If the LIBOR rate increased by 2%, this would increase the annual interest payable to 6% or $600,000 per annum. However, if the LIBOR rate fell by 2%, this would reduce the annual interest payable to 2% or $200,000 a year. In effect, Company A and Company B exchanged cash flow liabilities. Company A will pay $500,000 a year in fixed premiums while Company B is exposed to a variable rate. Any interest rate over 5% per annum equates to a loss for Company B. Meanwhile, anything under 5% per annum equates to a profit.

In this situation, Company B must be confident that rates will not rise significantly, while Company A is simply securing a fixed rate. Initially, Company A pays a $100,000 a year premium, over and above the initial 4% rate. This premium is the cost of securing a fixed rate which will help with cash flow and budgeting.

The Advantages of Derivatives

There are many advantages when using derivatives such as:

  • Fixed prices
  • Speculative leverage 
  • Diversification
  • Hedge against risk
  • Security of supply
  • Firm delivery dates
  • Reduced risk of default on recognized exchanges

It is also possible to create strategies using multiple derivatives to maximize your upside while minimizing your downside.

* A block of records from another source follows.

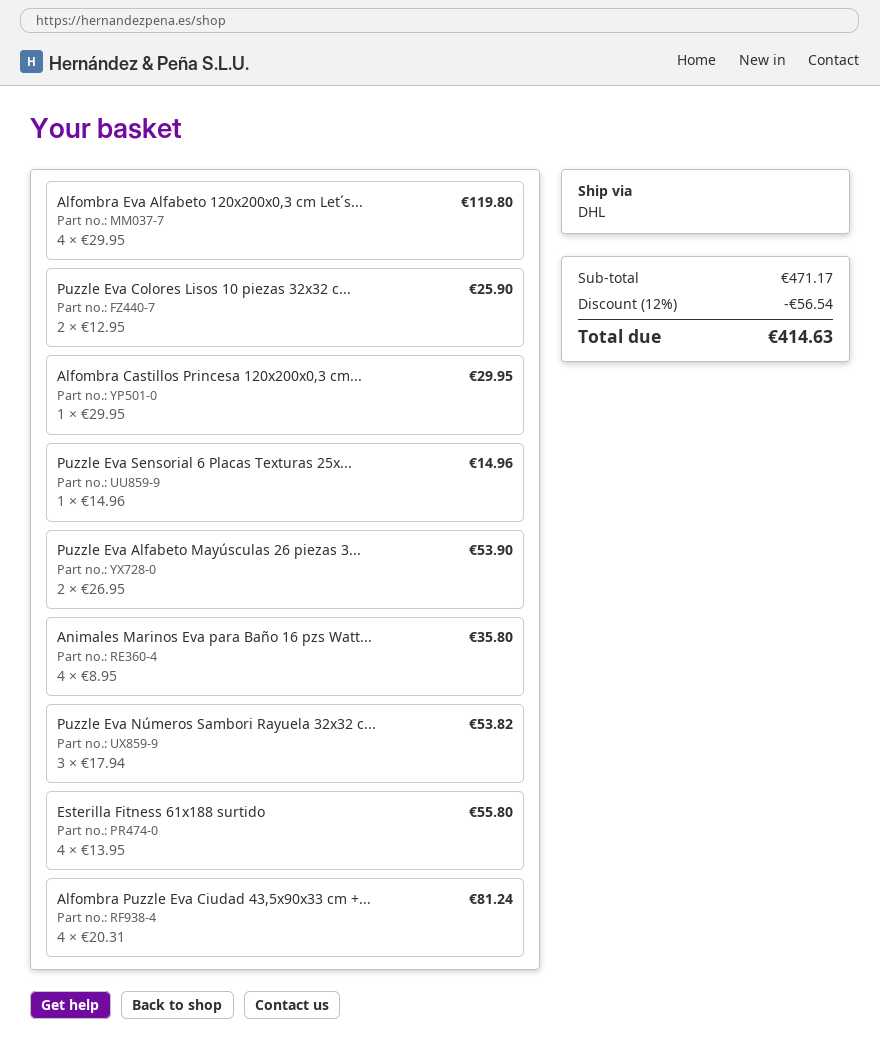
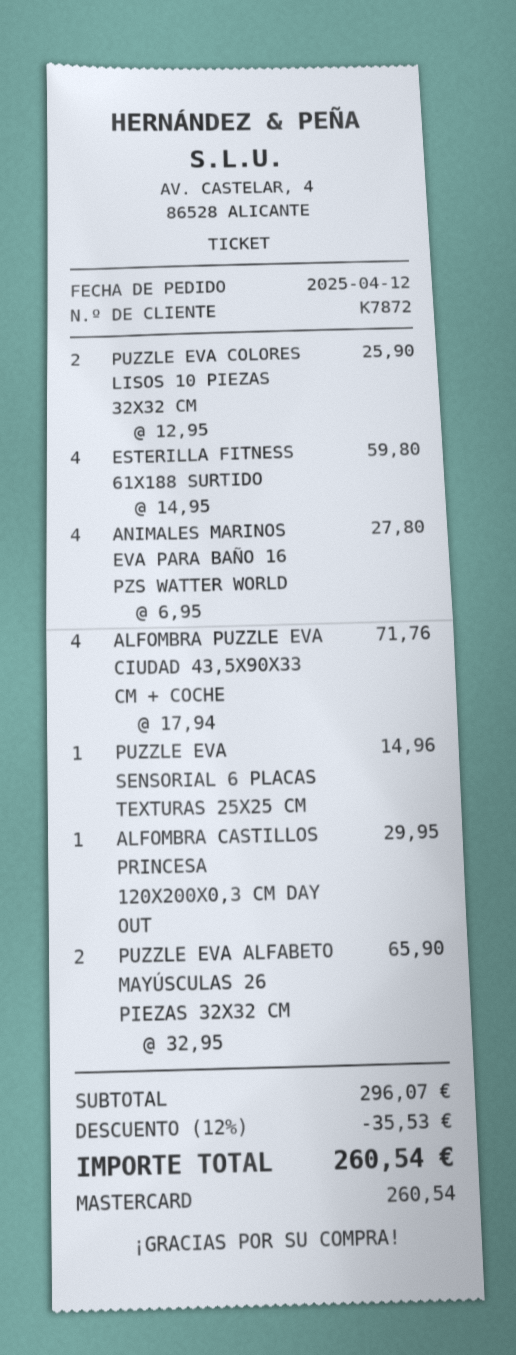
Alfombra Eva Alfabeto 120x200x0,3 cm Let´s...: 4 x 29.95 = 119.80 -> none
Puzzle Eva Alfabeto Mayúsculas 26 piezas 3...: 2 x 26.95 = 53.90 -> 2 x 32.95 = 65.90
Animales Marinos Eva para Baño 16 pzs Watt...: 4 x 8.95 = 35.80 -> 4 x 6.95 = 27.80
Puzzle Eva Números Sambori Rayuela 32x32 c...: 3 x 17.94 = 53.82 -> none
Esterilla Fitness 61x188 surtido: 4 x 13.95 = 55.80 -> 4 x 14.95 = 59.80
Alfombra Puzzle Eva Ciudad 43,5x90x33 cm +...: 4 x 20.31 = 81.24 -> 4 x 17.94 = 71.76
subtotal: 471.17 -> 296.07
discount: 12% = 56.54 -> 12% = 35.53
total: 414.63 -> 260.54

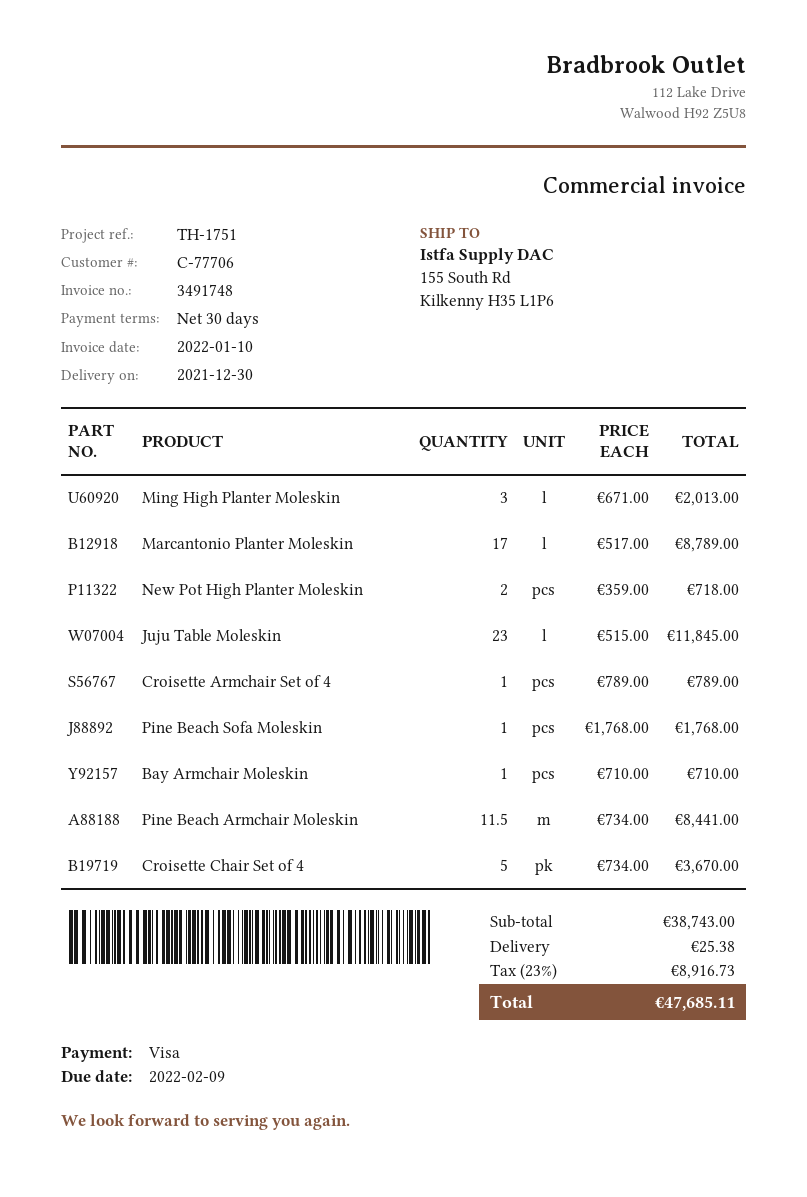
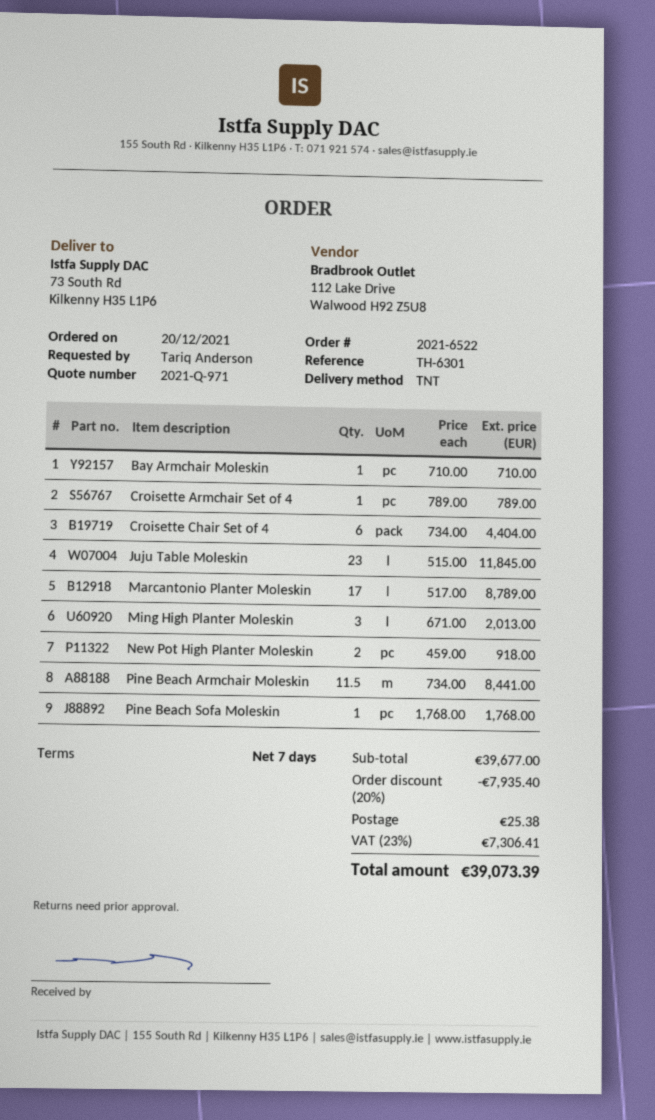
payment terms: 30 days -> 7 days
reference: TH-1751 -> TH-6301
ship to: 155 South Rd, Kilkenny H35 L1P6 -> 73 South Rd, Kilkenny H35 L1P6
New Pot High Planter Moleskin: 2 x 359.00 = 718.00 -> 2 x 459.00 = 918.00
Croisette Chair Set of 4: 5 x 734.00 = 3670.00 -> 6 x 734.00 = 4404.00
subtotal: 38743.00 -> 39677.00
discount: none -> 20% = 7935.40
tax: 23% = 8916.73 -> 23% = 7306.41
total: 47685.11 -> 39073.39

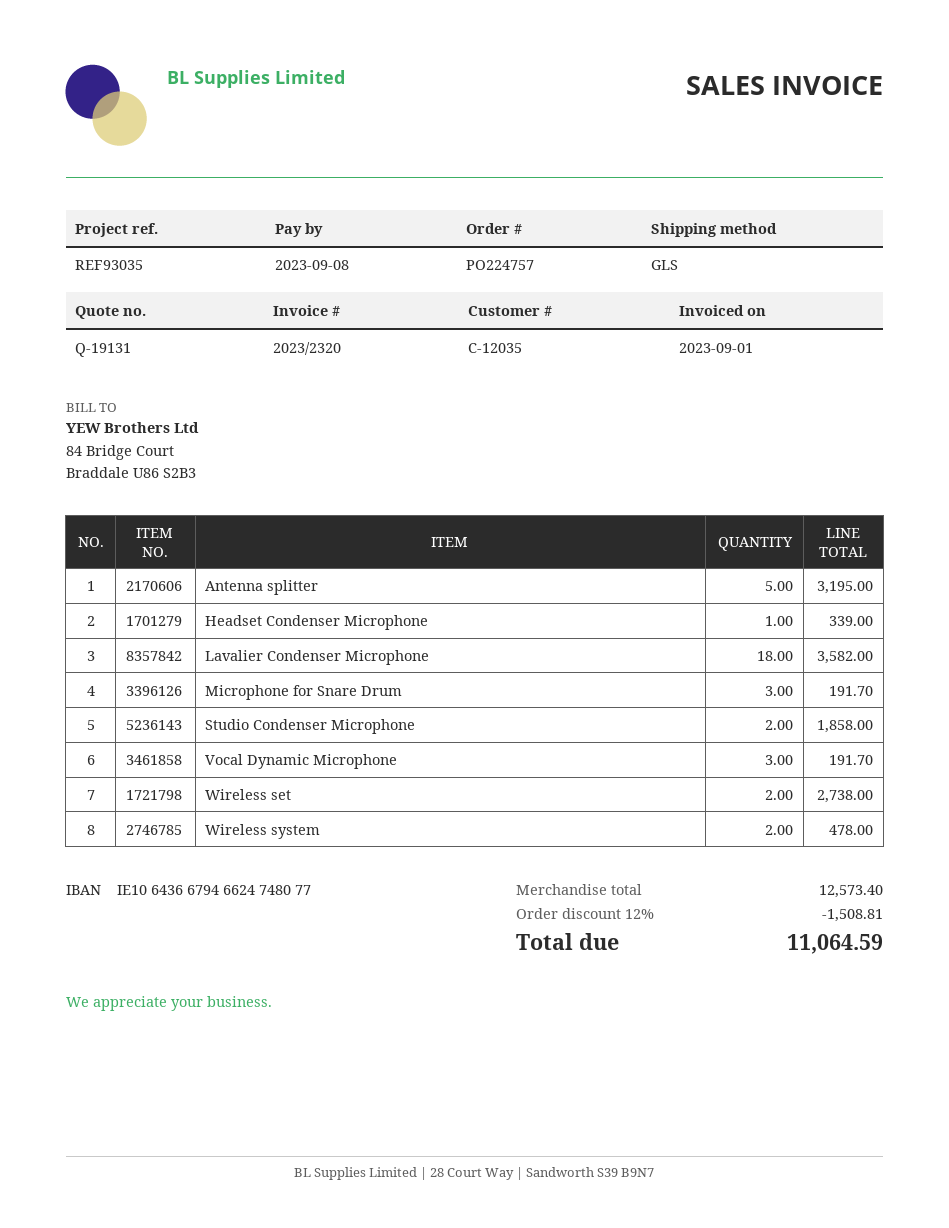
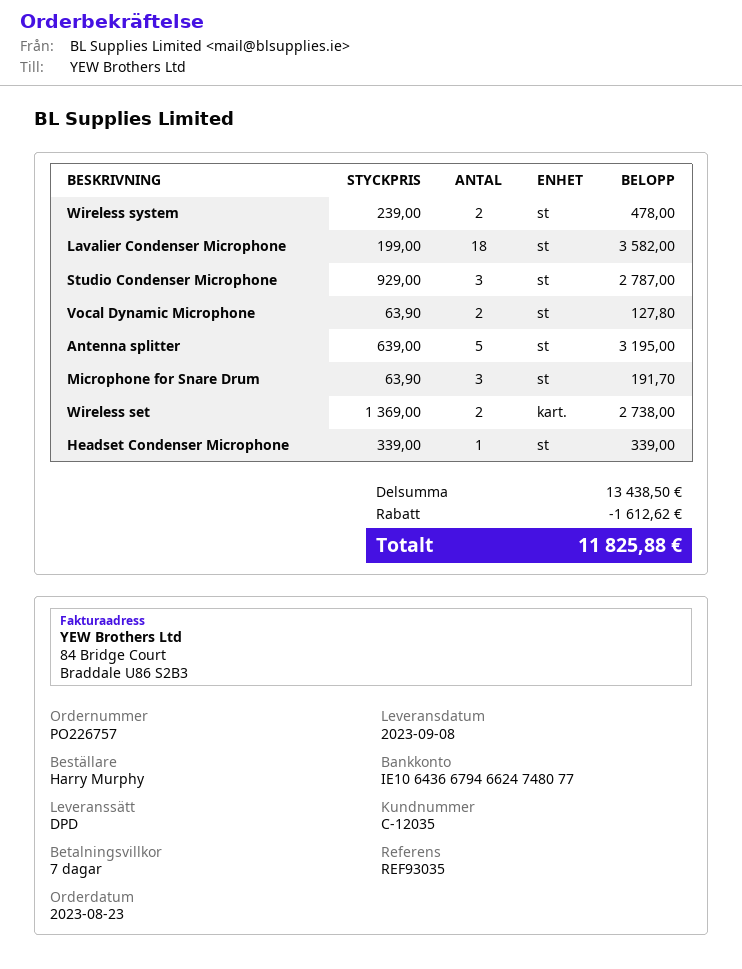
order number: PO224757 -> PO226757
shipping method: GLS -> DPD
Studio Condenser Microphone: 2 for 1858.00 -> 3 for 2787.00
Vocal Dynamic Microphone: 3 for 191.70 -> 2 for 127.80
subtotal: 12573.40 -> 13438.50
discount: 1508.81 -> 1612.62
total: 11064.59 -> 11825.88

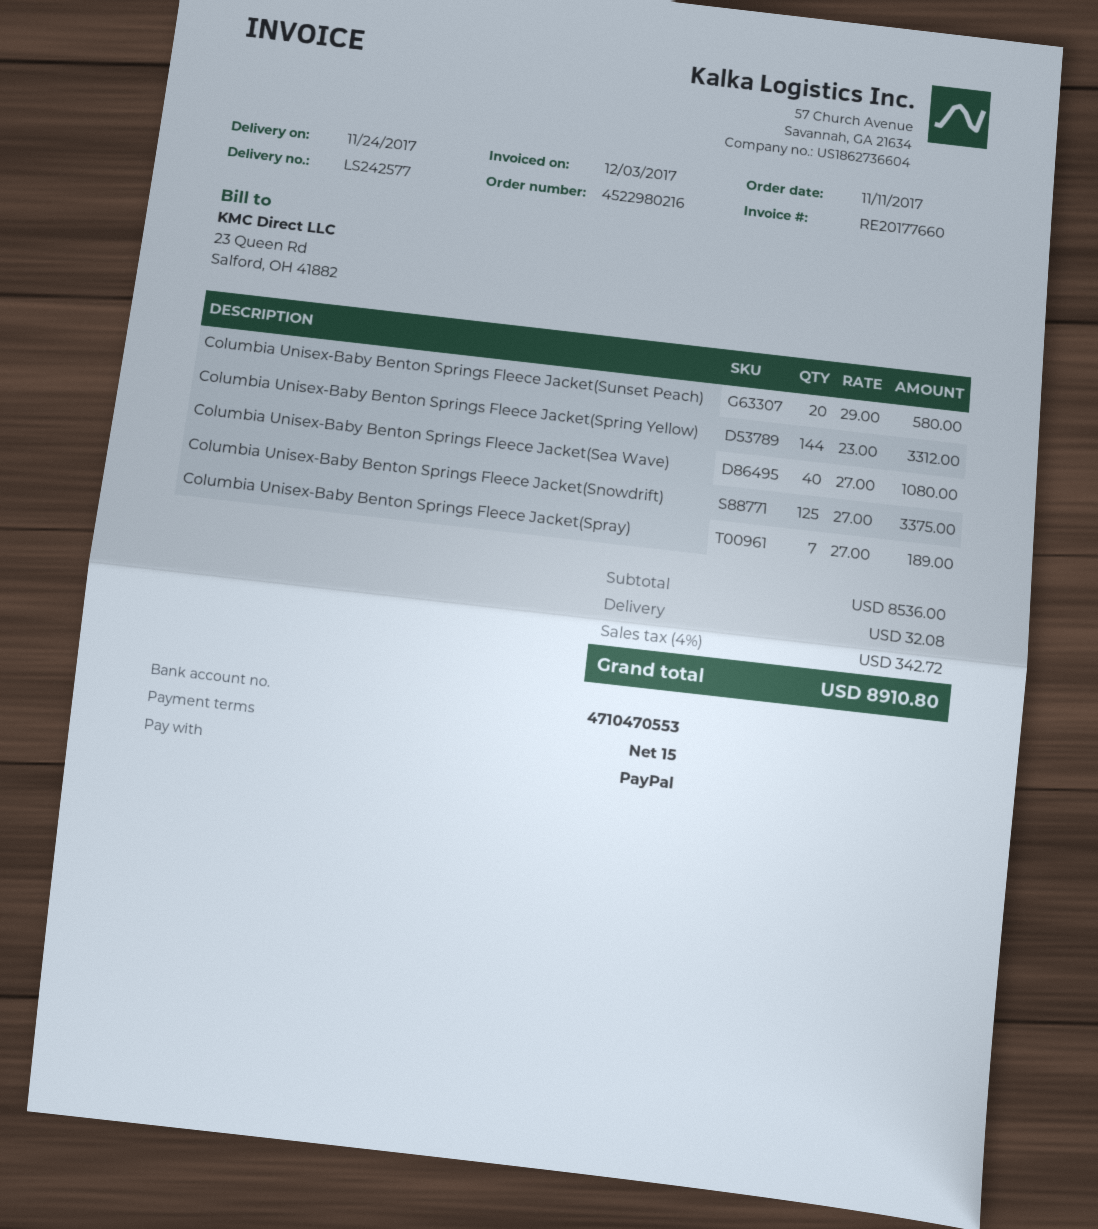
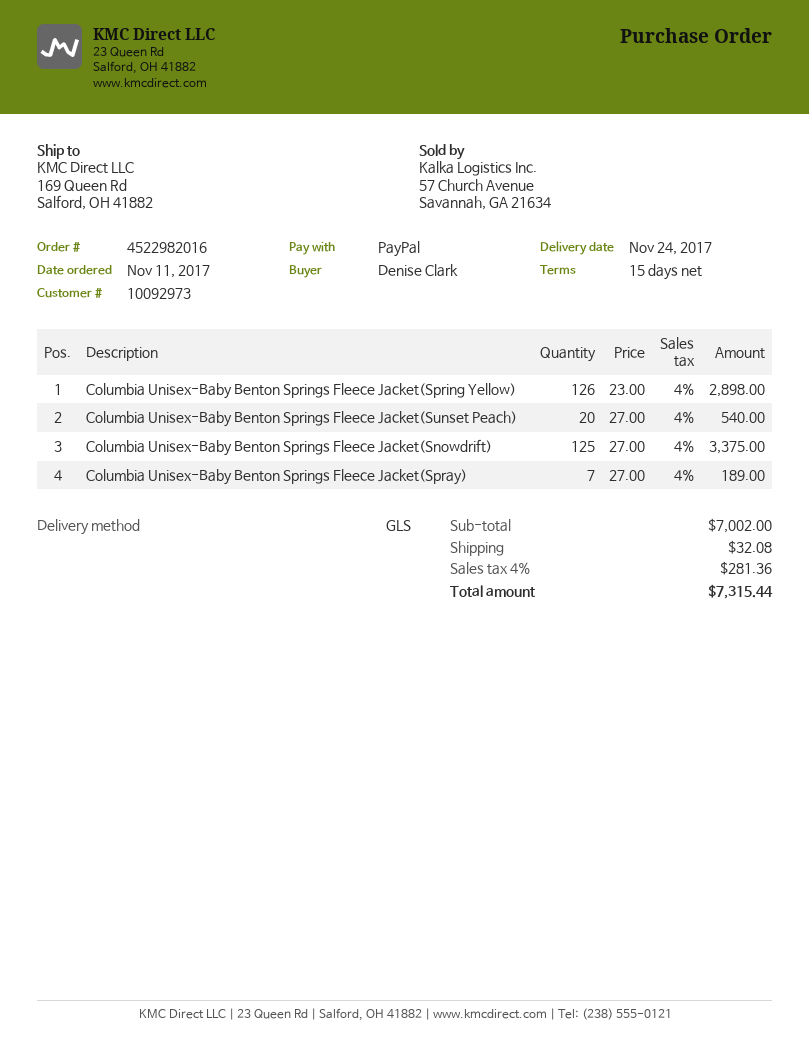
order number: 4522980216 -> 4522982016
Columbia Unisex-Baby Benton Springs Fleece Jacket(Sunset Peach): 20 x 29.00 = 580.00 -> 20 x 27.00 = 540.00
Columbia Unisex-Baby Benton Springs Fleece Jacket(Spring Yellow): 144 x 23.00 = 3312.00 -> 126 x 23.00 = 2898.00
Columbia Unisex-Baby Benton Springs Fleece Jacket(Sea Wave): 40 x 27.00 = 1080.00 -> none
subtotal: 8536.00 -> 7002.00
tax: 4% = 342.72 -> 4% = 281.36
total: 8910.80 -> 7315.44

Risks Associated with Derivatives

There are also some potential disadvantages when using derivatives which include:

  • Potential counterparty default (OTC transactions)
  • Derivative prices are sensitive to many outside factors
  • Margin calls
  • Derivatives can be difficult to value
  • Some derivatives are non-tradable
  • Potential open-ended losses

In some cases, taking out a covered derivative position to secure the value of an existing asset can appear expensive. In this scenario, you should think of the cost as you would about an insurance premium.

Final thoughts

Whether you are looking to protect an existing position or facilitate a speculative investment, numerous options are available. It is essential to recognize the most appropriate type of derivative for your situation. There are four main types of derivatives we can use in tandem with a vast range of assets. Some have fixed contracts, while others can be customized with direct negotiation between both parties.

The degree of available leverage available attracts many traders to derivatives, especially with more speculative positions, but this works both ways if the investment goes the wrong way. We hope we have answered the question, what are derivatives. Be careful!